§ **Exercise requirements**
All of the records are to be reproduced exactly.

# # # #

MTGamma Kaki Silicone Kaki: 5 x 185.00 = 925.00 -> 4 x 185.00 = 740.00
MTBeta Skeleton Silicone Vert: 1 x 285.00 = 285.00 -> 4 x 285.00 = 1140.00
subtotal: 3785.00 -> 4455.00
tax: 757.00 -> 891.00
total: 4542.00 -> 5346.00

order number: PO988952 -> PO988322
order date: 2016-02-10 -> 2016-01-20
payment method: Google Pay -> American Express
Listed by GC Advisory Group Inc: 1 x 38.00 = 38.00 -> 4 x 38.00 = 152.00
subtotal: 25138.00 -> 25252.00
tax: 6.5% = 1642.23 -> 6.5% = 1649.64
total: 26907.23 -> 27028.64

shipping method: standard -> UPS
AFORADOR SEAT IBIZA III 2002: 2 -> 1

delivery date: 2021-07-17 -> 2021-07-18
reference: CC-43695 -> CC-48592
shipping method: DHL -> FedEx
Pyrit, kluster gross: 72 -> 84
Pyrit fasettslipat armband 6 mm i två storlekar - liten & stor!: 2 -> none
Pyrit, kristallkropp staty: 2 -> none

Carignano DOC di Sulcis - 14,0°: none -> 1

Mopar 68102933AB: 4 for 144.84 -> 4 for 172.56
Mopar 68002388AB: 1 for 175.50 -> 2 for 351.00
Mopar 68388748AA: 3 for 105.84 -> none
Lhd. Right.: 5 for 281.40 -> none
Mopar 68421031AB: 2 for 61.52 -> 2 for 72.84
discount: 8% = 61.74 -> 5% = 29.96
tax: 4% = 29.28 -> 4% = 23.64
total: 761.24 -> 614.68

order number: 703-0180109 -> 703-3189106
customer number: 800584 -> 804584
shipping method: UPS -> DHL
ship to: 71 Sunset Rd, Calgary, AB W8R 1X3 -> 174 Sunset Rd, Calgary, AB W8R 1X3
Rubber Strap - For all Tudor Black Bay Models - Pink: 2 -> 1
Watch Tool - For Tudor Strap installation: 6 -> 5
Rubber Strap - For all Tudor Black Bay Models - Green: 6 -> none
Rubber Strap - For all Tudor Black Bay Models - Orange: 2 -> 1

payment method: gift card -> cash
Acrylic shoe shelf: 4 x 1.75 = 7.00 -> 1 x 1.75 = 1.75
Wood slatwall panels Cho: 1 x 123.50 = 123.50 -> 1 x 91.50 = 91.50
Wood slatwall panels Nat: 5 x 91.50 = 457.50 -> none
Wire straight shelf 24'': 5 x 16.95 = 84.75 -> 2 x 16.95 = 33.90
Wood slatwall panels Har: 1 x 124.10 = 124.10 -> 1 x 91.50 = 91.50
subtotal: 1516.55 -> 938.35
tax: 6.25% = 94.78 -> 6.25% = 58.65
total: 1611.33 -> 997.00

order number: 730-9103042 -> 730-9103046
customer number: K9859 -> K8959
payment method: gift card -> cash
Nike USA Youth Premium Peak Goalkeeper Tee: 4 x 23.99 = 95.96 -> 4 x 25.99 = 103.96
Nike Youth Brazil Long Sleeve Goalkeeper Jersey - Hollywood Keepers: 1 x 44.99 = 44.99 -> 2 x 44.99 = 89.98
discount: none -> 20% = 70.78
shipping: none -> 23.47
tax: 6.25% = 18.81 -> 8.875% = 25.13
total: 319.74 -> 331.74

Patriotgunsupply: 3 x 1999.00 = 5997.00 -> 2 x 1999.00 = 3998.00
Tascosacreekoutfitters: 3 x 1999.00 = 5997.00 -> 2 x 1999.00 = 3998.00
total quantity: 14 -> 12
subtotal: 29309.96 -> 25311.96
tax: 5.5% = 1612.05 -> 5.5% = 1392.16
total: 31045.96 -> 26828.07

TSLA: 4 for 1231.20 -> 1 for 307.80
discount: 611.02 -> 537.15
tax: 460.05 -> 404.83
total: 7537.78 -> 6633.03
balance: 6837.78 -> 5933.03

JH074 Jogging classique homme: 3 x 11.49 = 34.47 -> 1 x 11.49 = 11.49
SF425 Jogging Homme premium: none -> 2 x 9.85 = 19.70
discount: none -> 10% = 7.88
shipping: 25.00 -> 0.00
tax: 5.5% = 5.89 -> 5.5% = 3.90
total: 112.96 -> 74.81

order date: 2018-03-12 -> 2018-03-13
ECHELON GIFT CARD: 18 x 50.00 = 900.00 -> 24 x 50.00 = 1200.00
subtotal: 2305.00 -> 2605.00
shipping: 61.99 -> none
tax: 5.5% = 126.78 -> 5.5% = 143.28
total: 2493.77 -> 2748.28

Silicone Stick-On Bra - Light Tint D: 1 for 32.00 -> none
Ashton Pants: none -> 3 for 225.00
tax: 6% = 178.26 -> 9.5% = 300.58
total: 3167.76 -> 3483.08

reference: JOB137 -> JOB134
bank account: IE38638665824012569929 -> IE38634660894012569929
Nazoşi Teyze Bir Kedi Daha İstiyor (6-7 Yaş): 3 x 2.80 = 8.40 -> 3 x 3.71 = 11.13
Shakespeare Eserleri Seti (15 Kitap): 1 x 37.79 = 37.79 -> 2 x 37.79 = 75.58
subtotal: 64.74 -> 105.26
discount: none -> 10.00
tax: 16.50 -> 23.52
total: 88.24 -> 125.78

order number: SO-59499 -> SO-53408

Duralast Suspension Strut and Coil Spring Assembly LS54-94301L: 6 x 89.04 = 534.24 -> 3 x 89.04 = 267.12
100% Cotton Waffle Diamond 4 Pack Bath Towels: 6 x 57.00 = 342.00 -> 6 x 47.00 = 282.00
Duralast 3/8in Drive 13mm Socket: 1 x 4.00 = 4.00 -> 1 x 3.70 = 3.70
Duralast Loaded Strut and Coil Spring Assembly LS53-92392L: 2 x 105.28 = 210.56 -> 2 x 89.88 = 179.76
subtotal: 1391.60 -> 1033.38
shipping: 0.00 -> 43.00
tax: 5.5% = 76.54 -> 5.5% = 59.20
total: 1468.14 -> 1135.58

# # # #

§ **Task output**
MTGamma Kaki Silicone Kaki: 5 x 185.00 = 925.00 -> 4 x 185.00 = 740.00
MTBeta Skeleton Silicone Vert: 1 x 285.00 = 285.00 -> 4 x 285.00 = 1140.00
subtotal: 3785.00 -> 4455.00
tax: 757.00 -> 891.00
total: 4542.00 -> 5346.00

order number: PO988952 -> PO988322
order date: 2016-02-10 -> 2016-01-20
payment method: Google Pay -> American Express
Listed by GC Advisory Group Inc: 1 x 38.00 = 38.00 -> 4 x 38.00 = 152.00
subtotal: 25138.00 -> 25252.00
tax: 6.5% = 1642.23 -> 6.5% = 1649.64
total: 26907.23 -> 27028.64

shipping method: standard -> UPS
AFORADOR SEAT IBIZA III 2002: 2 -> 1

delivery date: 2021-07-17 -> 2021-07-18
reference: CC-43695 -> CC-48592
shipping method: DHL -> FedEx
Pyrit, kluster gross: 72 -> 84
Pyrit fasettslipat armband 6 mm i två storlekar - liten & stor!: 2 -> none
Pyrit, kristallkropp staty: 2 -> none

Carignano DOC di Sulcis - 14,0°: none -> 1

Mopar 68102933AB: 4 for 144.84 -> 4 for 172.56
Mopar 68002388AB: 1 for 175.50 -> 2 for 351.00
Mopar 68388748AA: 3 for 105.84 -> none
Lhd. Right.: 5 for 281.40 -> none
Mopar 68421031AB: 2 for 61.52 -> 2 for 72.84
discount: 8% = 61.74 -> 5% = 29.96
tax: 4% = 29.28 -> 4% = 23.64
total: 761.24 -> 614.68

order number: 703-0180109 -> 703-3189106
customer number: 800584 -> 804584
shipping method: UPS -> DHL
ship to: 71 Sunset Rd, Calgary, AB W8R 1X3 -> 174 Sunset Rd, Calgary, AB W8R 1X3
Rubber Strap - For all Tudor Black Bay Models - Pink: 2 -> 1
Watch Tool - For Tudor Strap installation: 6 -> 5
Rubber Strap - For all Tudor Black Bay Models - Green: 6 -> none
Rubber Strap - For all Tudor Black Bay Models - Orange: 2 -> 1

payment method: gift card -> cash
Acrylic shoe shelf: 4 x 1.75 = 7.00 -> 1 x 1.75 = 1.75
Wood slatwall panels Cho: 1 x 123.50 = 123.50 -> 1 x 91.50 = 91.50
Wood slatwall panels Nat: 5 x 91.50 = 457.50 -> none
Wire straight shelf 24'': 5 x 16.95 = 84.75 -> 2 x 16.95 = 33.90
Wood slatwall panels Har: 1 x 124.10 = 124.10 -> 1 x 91.50 = 91.50
subtotal: 1516.55 -> 938.35
tax: 6.25% = 94.78 -> 6.25% = 58.65
total: 1611.33 -> 997.00

order number: 730-9103042 -> 730-9103046
customer number: K9859 -> K8959
payment method: gift card -> cash
Nike USA Youth Premium Peak Goalkeeper Tee: 4 x 23.99 = 95.96 -> 4 x 25.99 = 103.96
Nike Youth Brazil Long Sleeve Goalkeeper Jersey - Hollywood Keepers: 1 x 44.99 = 44.99 -> 2 x 44.99 = 89.98
discount: none -> 20% = 70.78
shipping: none -> 23.47
tax: 6.25% = 18.81 -> 8.875% = 25.13
total: 319.74 -> 331.74

Patriotgunsupply: 3 x 1999.00 = 5997.00 -> 2 x 1999.00 = 3998.00
Tascosacreekoutfitters: 3 x 1999.00 = 5997.00 -> 2 x 1999.00 = 3998.00
total quantity: 14 -> 12
subtotal: 29309.96 -> 25311.96
tax: 5.5% = 1612.05 -> 5.5% = 1392.16
total: 31045.96 -> 26828.07

TSLA: 4 for 1231.20 -> 1 for 307.80
discount: 611.02 -> 537.15
tax: 460.05 -> 404.83
total: 7537.78 -> 6633.03
balance: 6837.78 -> 5933.03

JH074 Jogging classique homme: 3 x 11.49 = 34.47 -> 1 x 11.49 = 11.49
SF425 Jogging Homme premium: none -> 2 x 9.85 = 19.70
discount: none -> 10% = 7.88
shipping: 25.00 -> 0.00
tax: 5.5% = 5.89 -> 5.5% = 3.90
total: 112.96 -> 74.81

order date: 2018-03-12 -> 2018-03-13
ECHELON GIFT CARD: 18 x 50.00 = 900.00 -> 24 x 50.00 = 1200.00
subtotal: 2305.00 -> 2605.00
shipping: 61.99 -> none
tax: 5.5% = 126.78 -> 5.5% = 143.28
total: 2493.77 -> 2748.28

Silicone Stick-On Bra - Light Tint D: 1 for 32.00 -> none
Ashton Pants: none -> 3 for 225.00
tax: 6% = 178.26 -> 9.5% = 300.58
total: 3167.76 -> 3483.08

reference: JOB137 -> JOB134
bank account: IE38638665824012569929 -> IE38634660894012569929
Nazoşi Teyze Bir Kedi Daha İstiyor (6-7 Yaş): 3 x 2.80 = 8.40 -> 3 x 3.71 = 11.13
Shakespeare Eserleri Seti (15 Kitap): 1 x 37.79 = 37.79 -> 2 x 37.79 = 75.58
subtotal: 64.74 -> 105.26
discount: none -> 10.00
tax: 16.50 -> 23.52
total: 88.24 -> 125.78

order number: SO-59499 -> SO-53408

Duralast Suspension Strut and Coil Spring Assembly LS54-94301L: 6 x 89.04 = 534.24 -> 3 x 89.04 = 267.12
100% Cotton Waffle Diamond 4 Pack Bath Towels: 6 x 57.00 = 342.00 -> 6 x 47.00 = 282.00
Duralast 3/8in Drive 13mm Socket: 1 x 4.00 = 4.00 -> 1 x 3.70 = 3.70
Duralast Loaded Strut and Coil Spring Assembly LS53-92392L: 2 x 105.28 = 210.56 -> 2 x 89.88 = 179.76
subtotal: 1391.60 -> 1033.38
shipping: 0.00 -> 43.00
tax: 5.5% = 76.54 -> 5.5% = 59.20
total: 1468.14 -> 1135.58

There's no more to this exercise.